TASK BRIEF →
Below is a block of records: output all of them exactly and leave out the pictures.

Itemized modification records
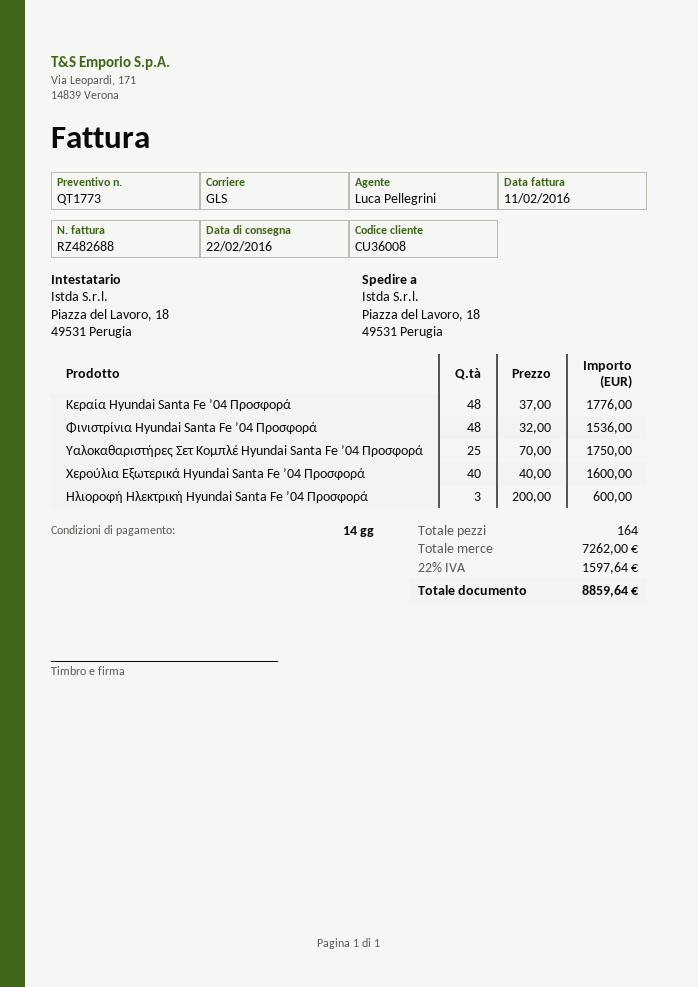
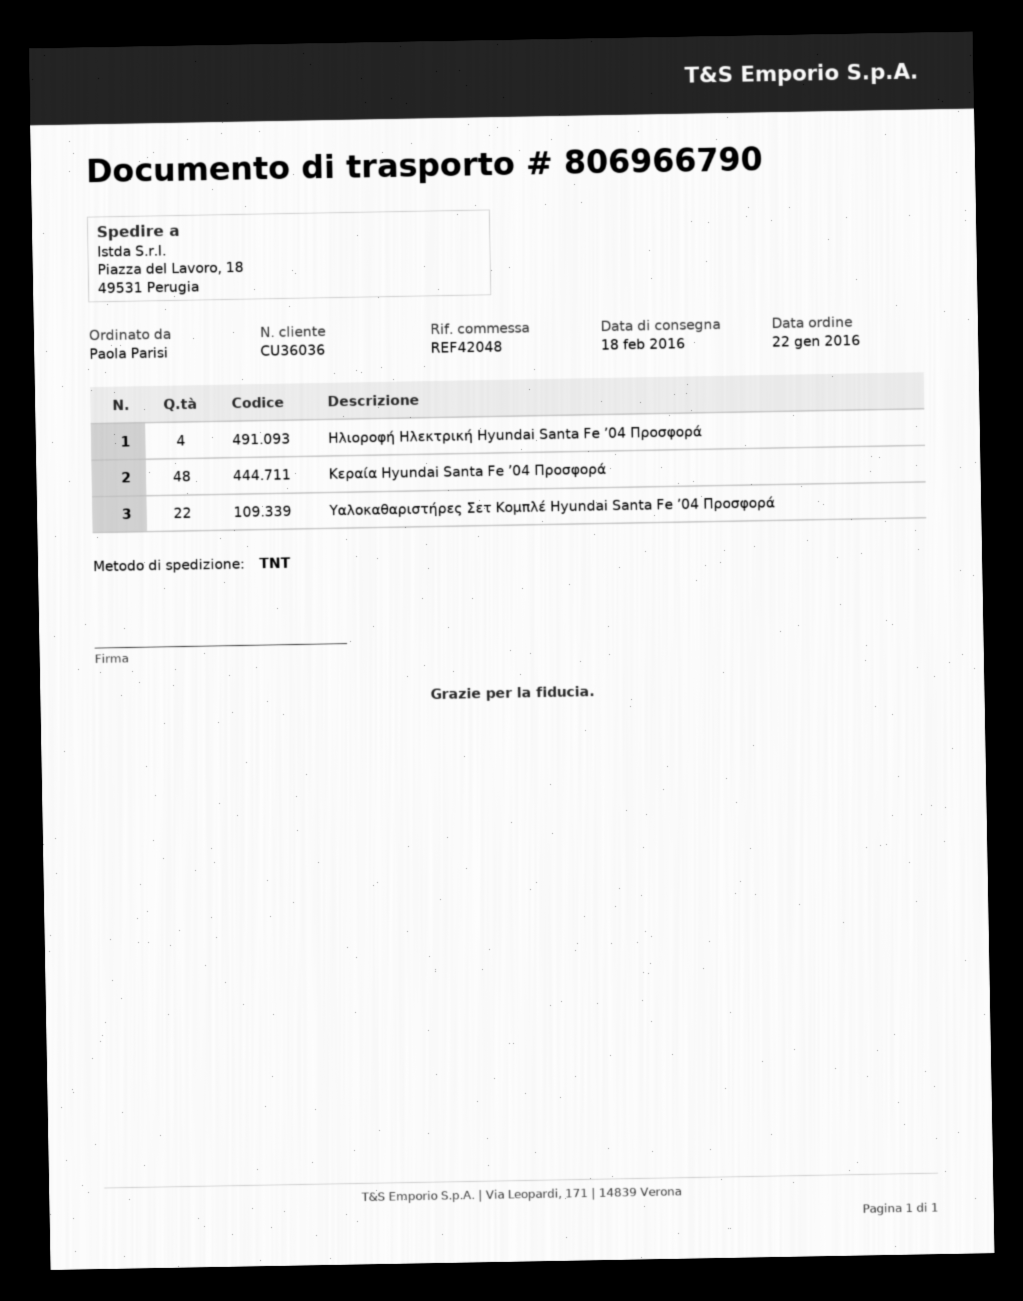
delivery date: 2016-02-22 -> 2016-02-18
customer number: CU36008 -> CU36036
shipping method: GLS -> TNT
Φινιστρίνια Hyundai Santa Fe ’04 Προσφορά: 48 -> none
Υαλοκαθαριστήρες Σετ Κομπλέ Hyundai Santa Fe ’04 Προσφορά: 25 -> 22
Χερούλια Εξωτερικά Hyundai Santa Fe ’04 Προσφορά: 40 -> none
Ηλιοροφή Ηλεκτρική Hyundai Santa Fe ’04 Προσφορά: 3 -> 4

TASK OUTPUT →
delivery date: 2016-02-22 -> 2016-02-18
customer number: CU36008 -> CU36036
shipping method: GLS -> TNT
Φινιστρίνια Hyundai Santa Fe ’04 Προσφορά: 48 -> none
Υαλοκαθαριστήρες Σετ Κομπλέ Hyundai Santa Fe ’04 Προσφορά: 25 -> 22
Χερούλια Εξωτερικά Hyundai Santa Fe ’04 Προσφορά: 40 -> none
Ηλιοροφή Ηλεκτρική Hyundai Santa Fe ’04 Προσφορά: 3 -> 4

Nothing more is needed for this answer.